Brief -> Exclude the pictures; give every entry again exactly as written.

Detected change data
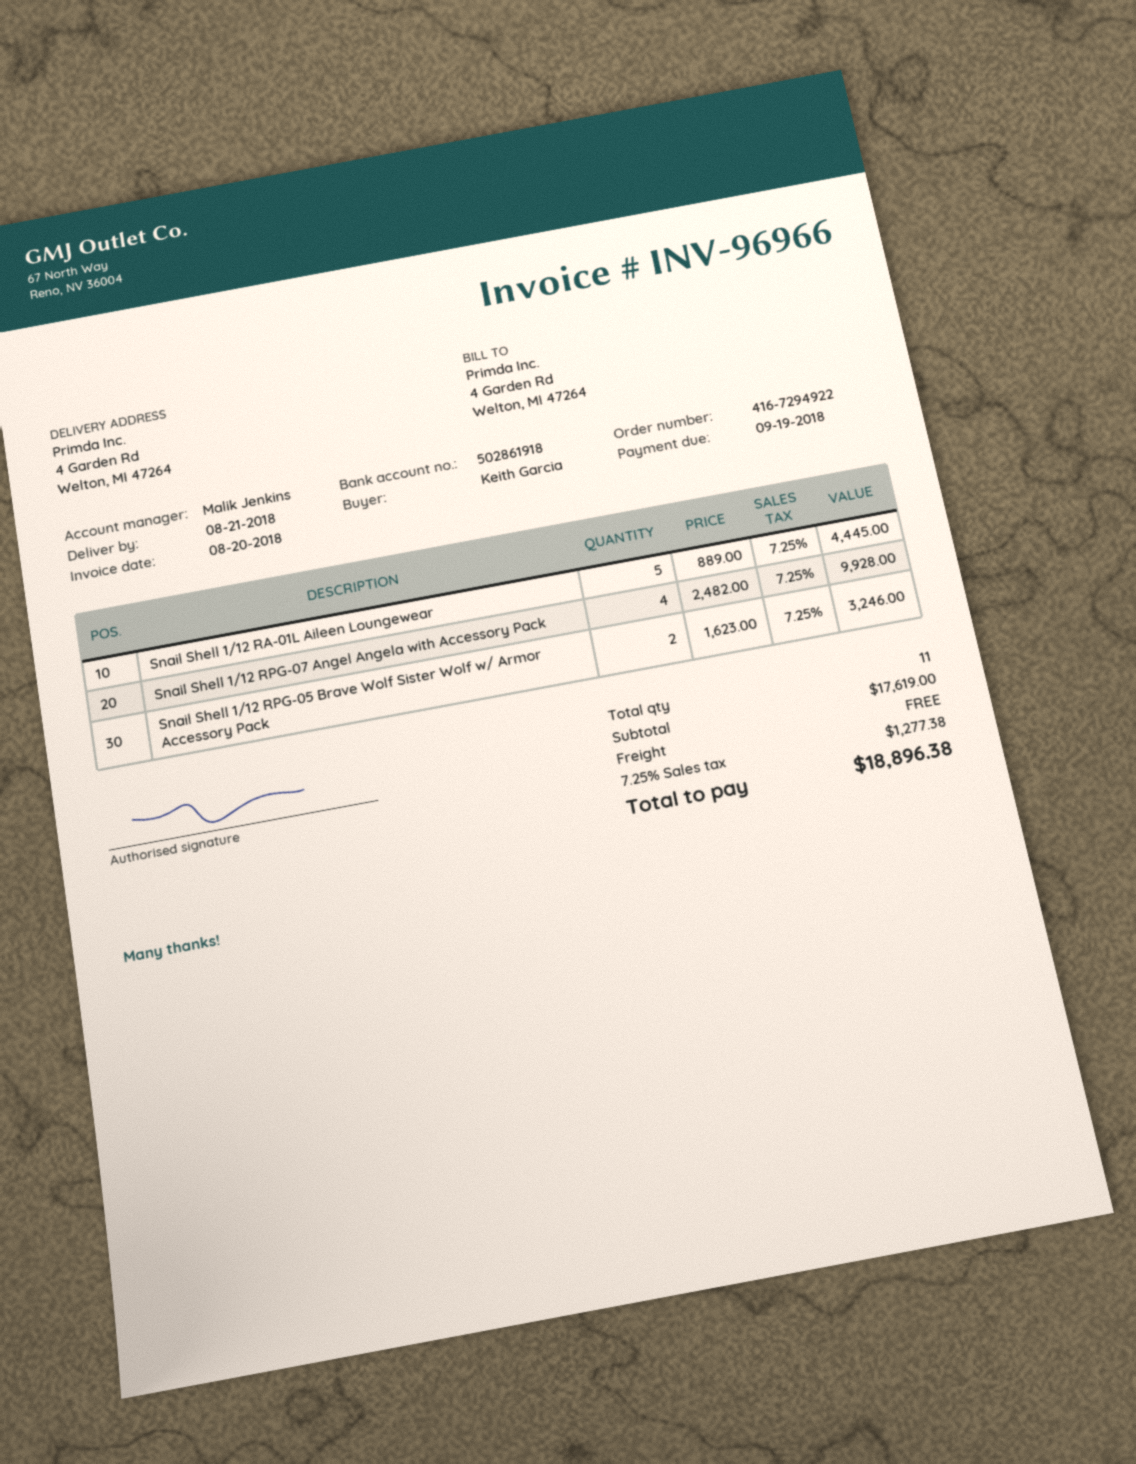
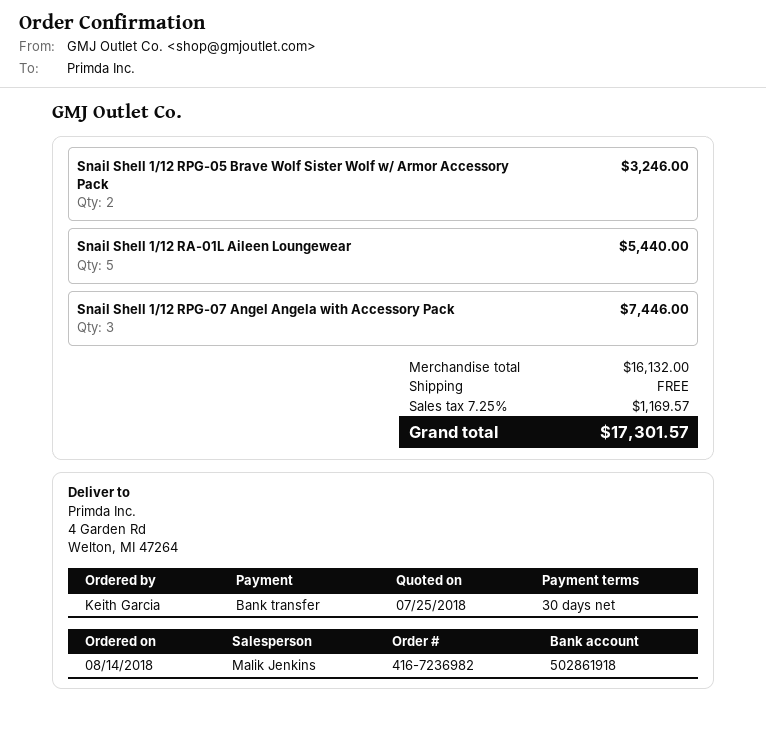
order number: 416-7294922 -> 416-7236982
Snail Shell 1/12 RA-01L Aileen Loungewear: 5 for 4445.00 -> 5 for 5440.00
Snail Shell 1/12 RPG-07 Angel Angela with Accessory Pack: 4 for 9928.00 -> 3 for 7446.00
subtotal: 17619.00 -> 16132.00
tax: 7.25% = 1277.38 -> 7.25% = 1169.57
total: 18896.38 -> 17301.57

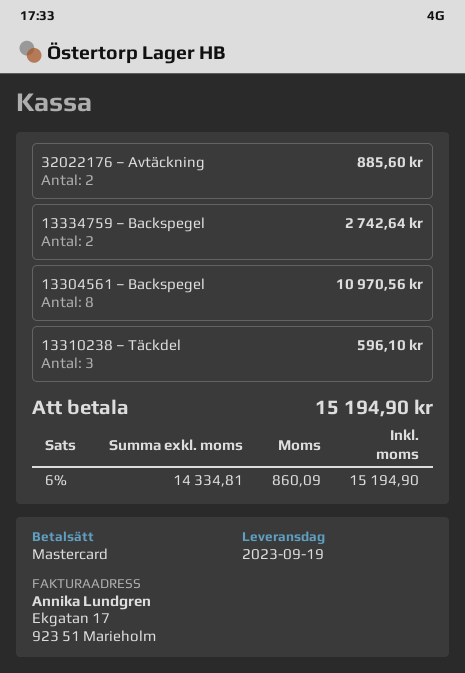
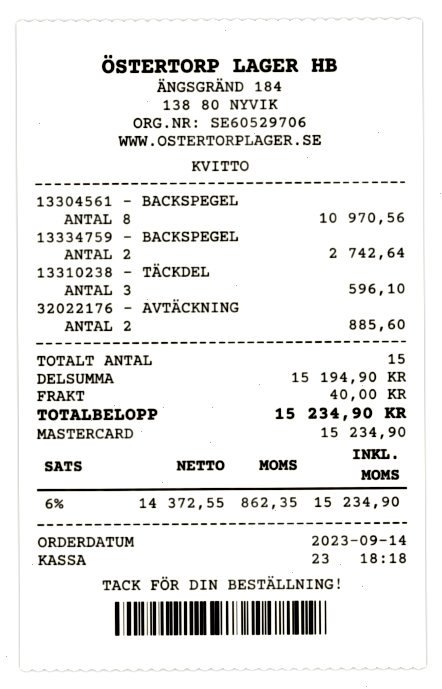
shipping: none -> 40.00
net: 14334.81 -> 14372.55
tax: 6% = 860.09 -> 6% = 862.35
total: 15194.90 -> 15234.90

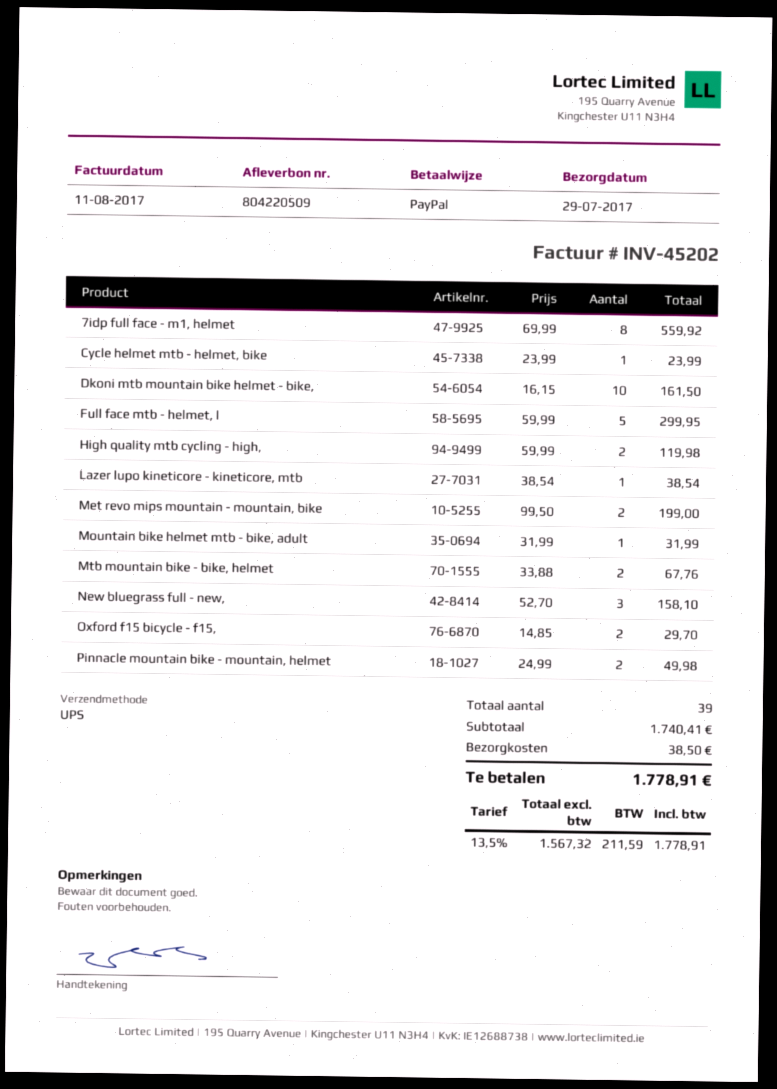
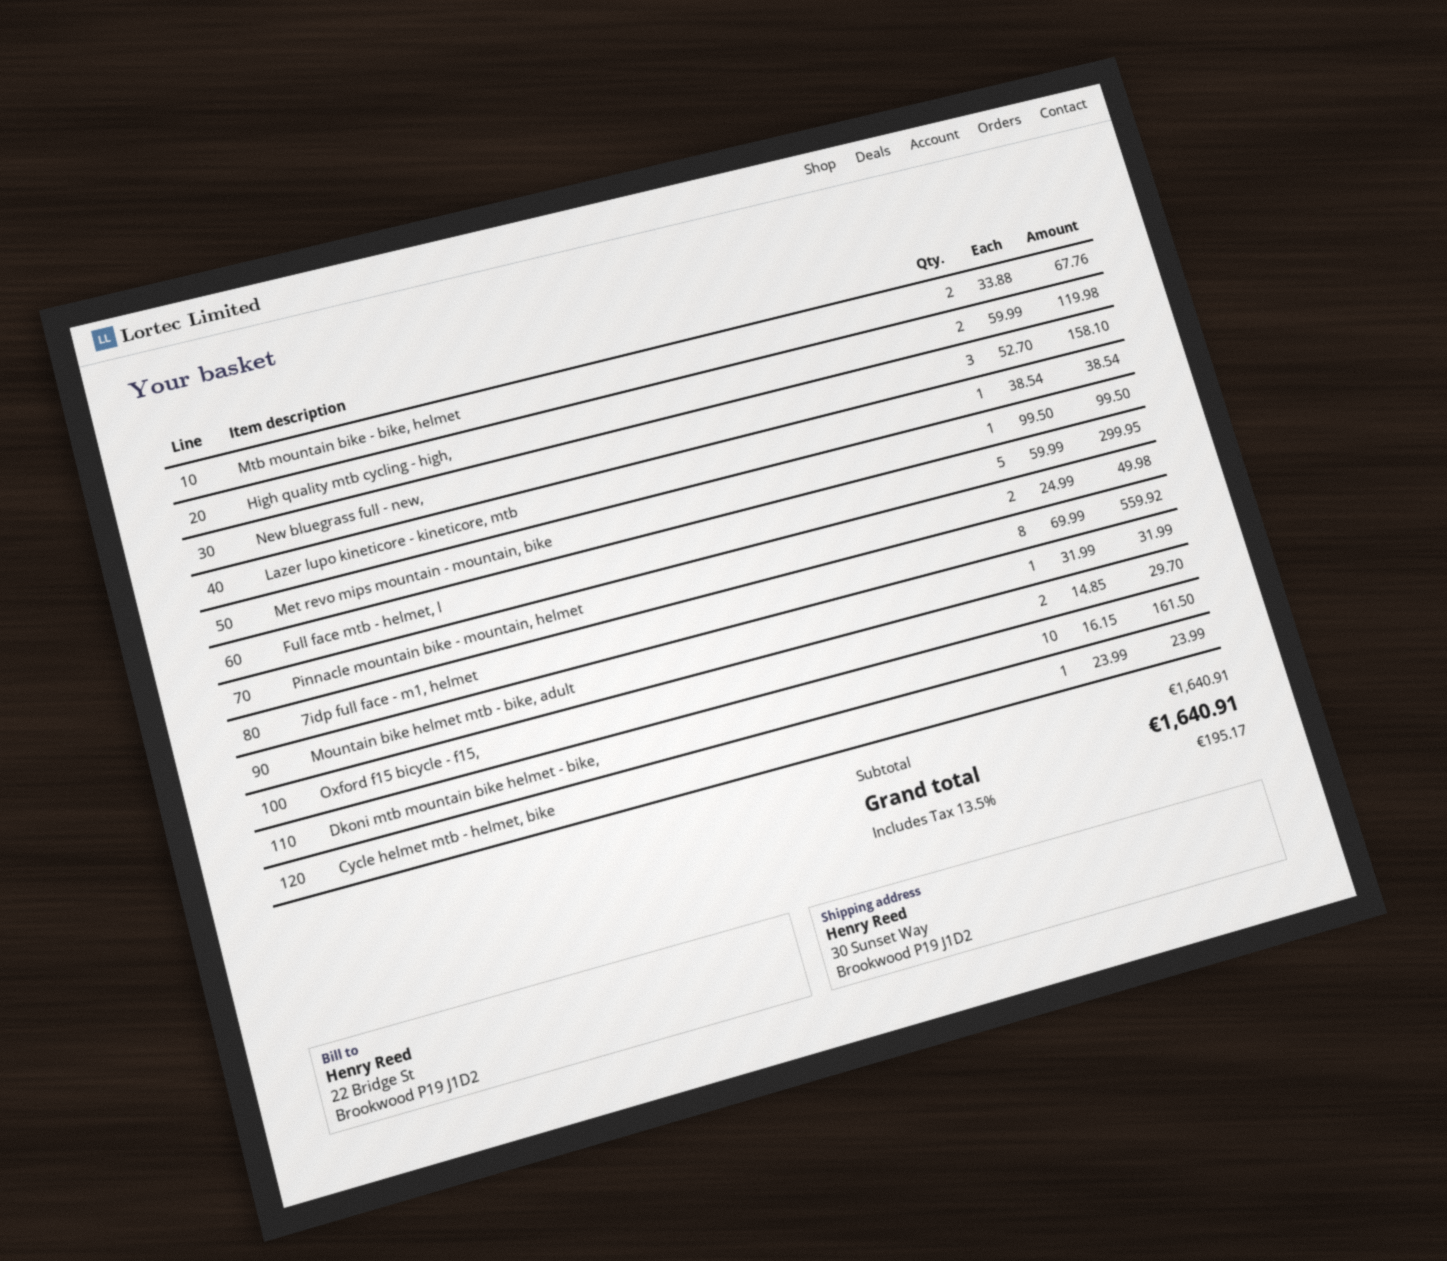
Met revo mips mountain - mountain, bike: 2 x 99.50 = 199.00 -> 1 x 99.50 = 99.50
subtotal: 1740.41 -> 1640.91
shipping: 38.50 -> none
tax: 13.5% = 211.59 -> 13.5% = 195.17
total: 1778.91 -> 1640.91

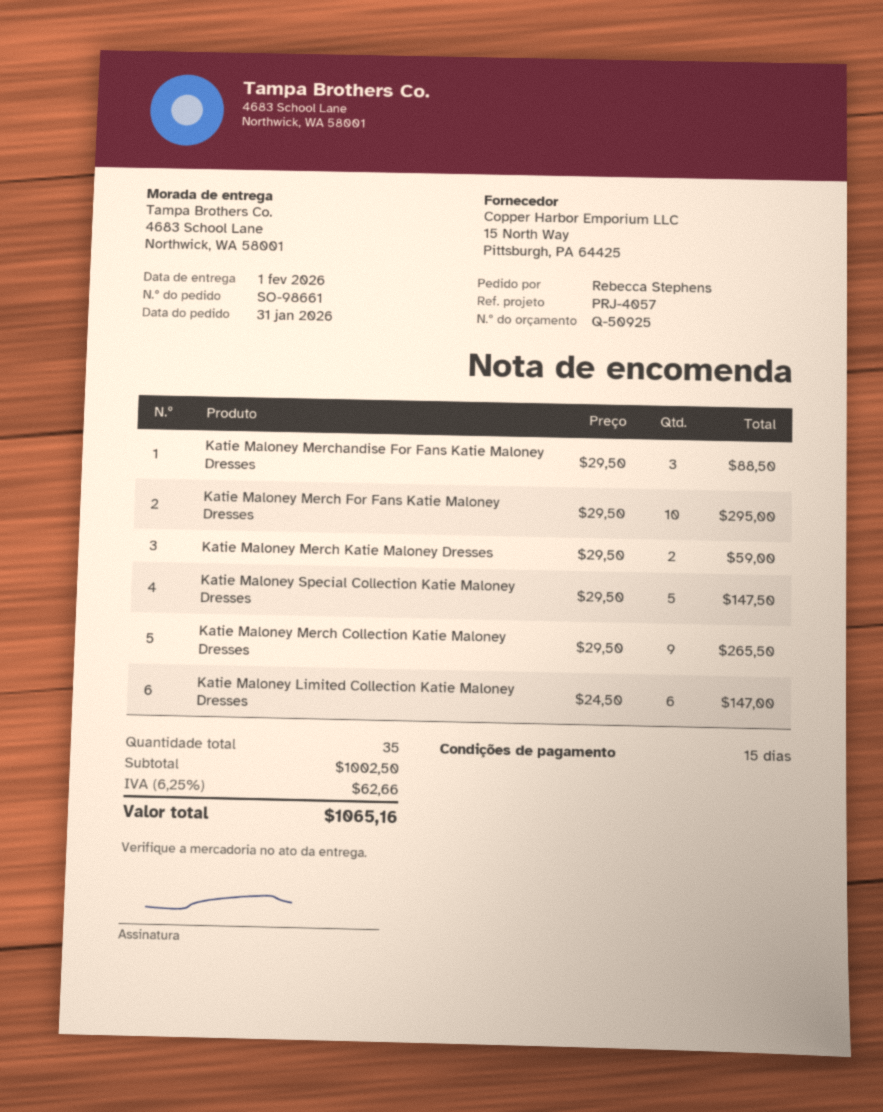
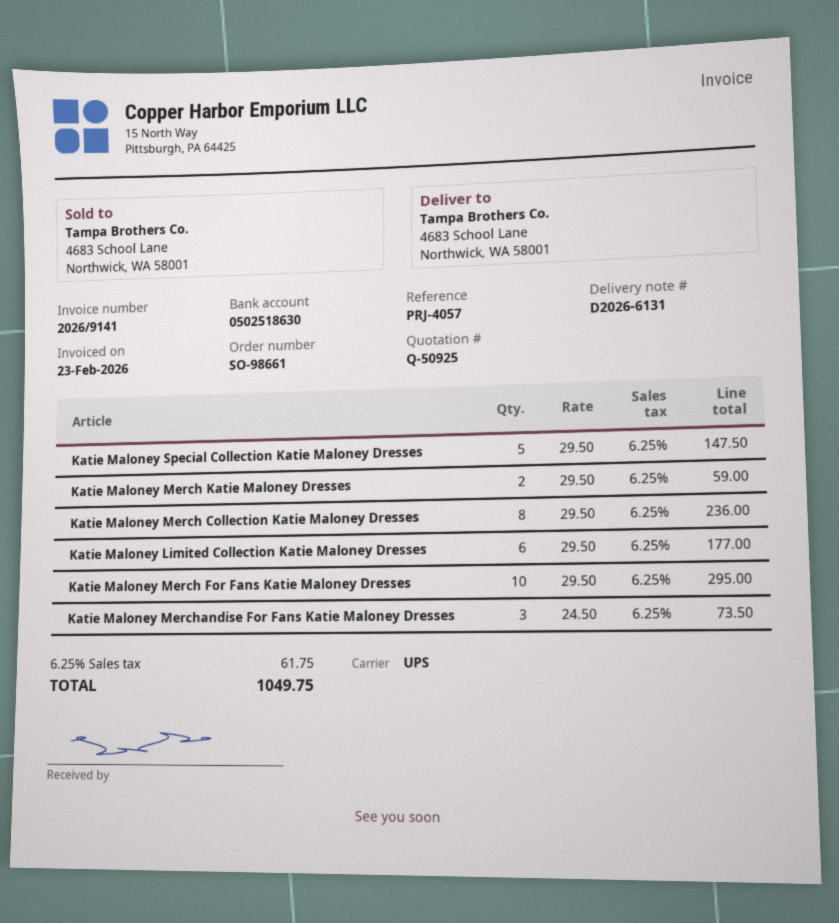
Katie Maloney Merchandise For Fans Katie Maloney Dresses: 3 x 29.50 = 88.50 -> 3 x 24.50 = 73.50
Katie Maloney Merch Collection Katie Maloney Dresses: 9 x 29.50 = 265.50 -> 8 x 29.50 = 236.00
Katie Maloney Limited Collection Katie Maloney Dresses: 6 x 24.50 = 147.00 -> 6 x 29.50 = 177.00
tax: 6.25% = 62.66 -> 6.25% = 61.75
total: 1065.16 -> 1049.75

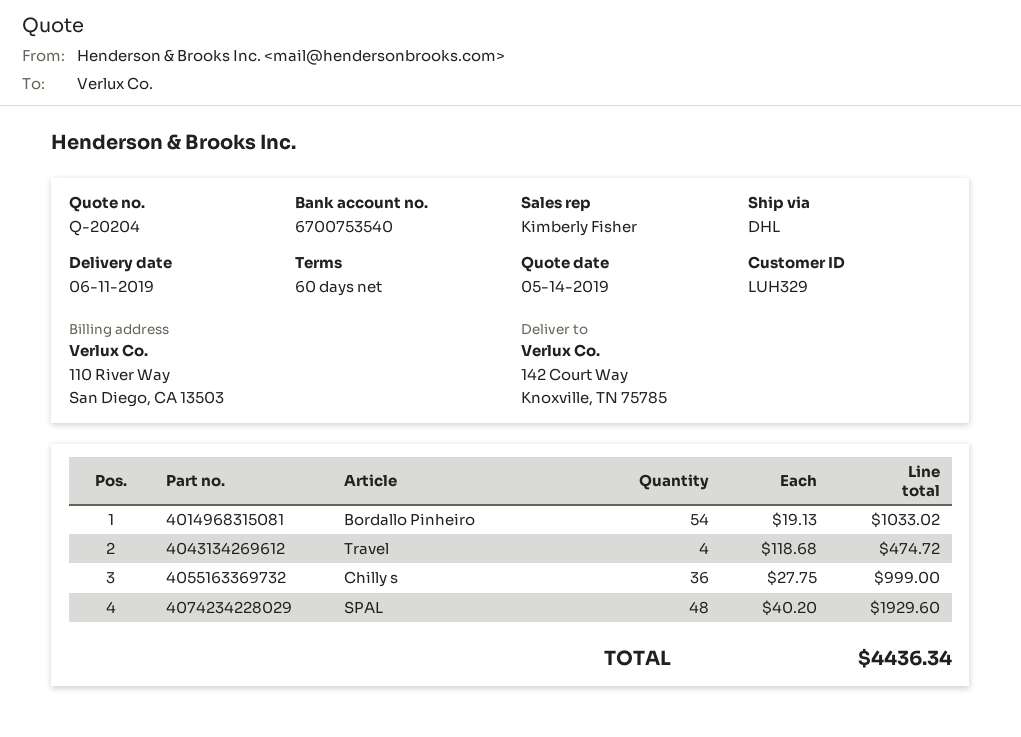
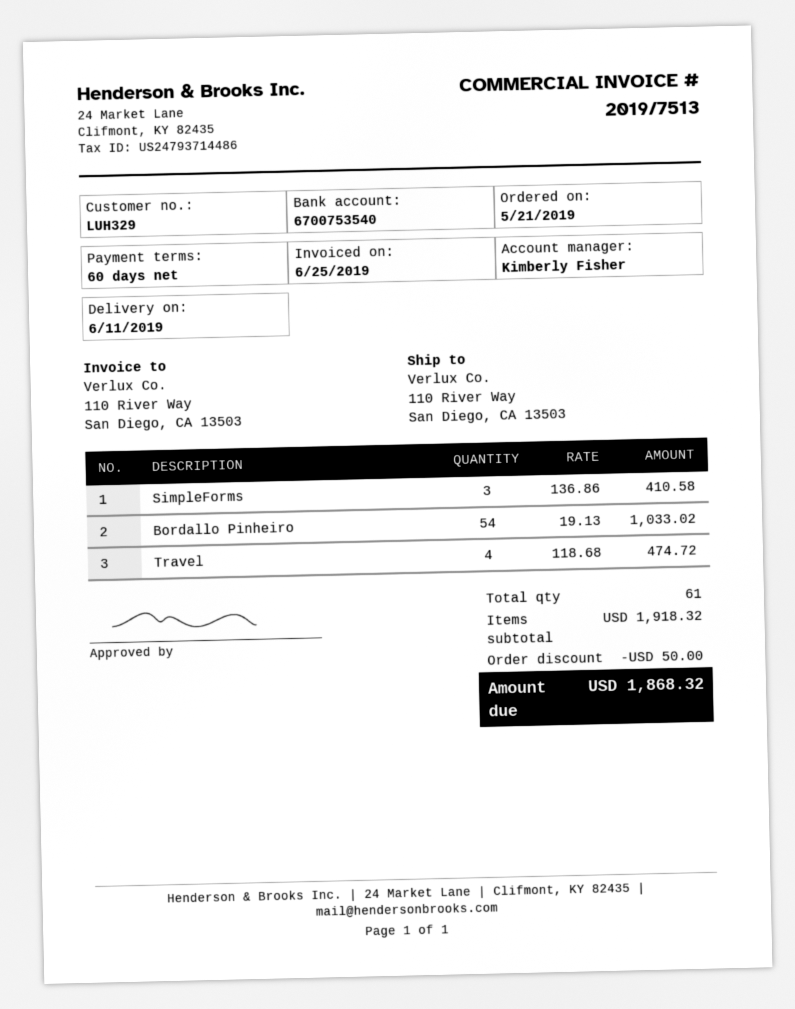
ship to: 142 Court Way, Knoxville, TN 75785 -> 110 River Way, San Diego, CA 13503
Chilly s: 36 x 27.75 = 999.00 -> none
SPAL: 48 x 40.20 = 1929.60 -> none
SimpleForms: none -> 3 x 136.86 = 410.58
discount: none -> 50.00
total: 4436.34 -> 1868.32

Result ->
order number: 416-7294922 -> 416-7236982
Snail Shell 1/12 RA-01L Aileen Loungewear: 5 for 4445.00 -> 5 for 5440.00
Snail Shell 1/12 RPG-07 Angel Angela with Accessory Pack: 4 for 9928.00 -> 3 for 7446.00
subtotal: 17619.00 -> 16132.00
tax: 7.25% = 1277.38 -> 7.25% = 1169.57
total: 18896.38 -> 17301.57

shipping: none -> 40.00
net: 14334.81 -> 14372.55
tax: 6% = 860.09 -> 6% = 862.35
total: 15194.90 -> 15234.90

Met revo mips mountain - mountain, bike: 2 x 99.50 = 199.00 -> 1 x 99.50 = 99.50
subtotal: 1740.41 -> 1640.91
shipping: 38.50 -> none
tax: 13.5% = 211.59 -> 13.5% = 195.17
total: 1778.91 -> 1640.91

Katie Maloney Merchandise For Fans Katie Maloney Dresses: 3 x 29.50 = 88.50 -> 3 x 24.50 = 73.50
Katie Maloney Merch Collection Katie Maloney Dresses: 9 x 29.50 = 265.50 -> 8 x 29.50 = 236.00
Katie Maloney Limited Collection Katie Maloney Dresses: 6 x 24.50 = 147.00 -> 6 x 29.50 = 177.00
tax: 6.25% = 62.66 -> 6.25% = 61.75
total: 1065.16 -> 1049.75

ship to: 142 Court Way, Knoxville, TN 75785 -> 110 River Way, San Diego, CA 13503
Chilly s: 36 x 27.75 = 999.00 -> none
SPAL: 48 x 40.20 = 1929.60 -> none
SimpleForms: none -> 3 x 136.86 = 410.58
discount: none -> 50.00
total: 4436.34 -> 1868.32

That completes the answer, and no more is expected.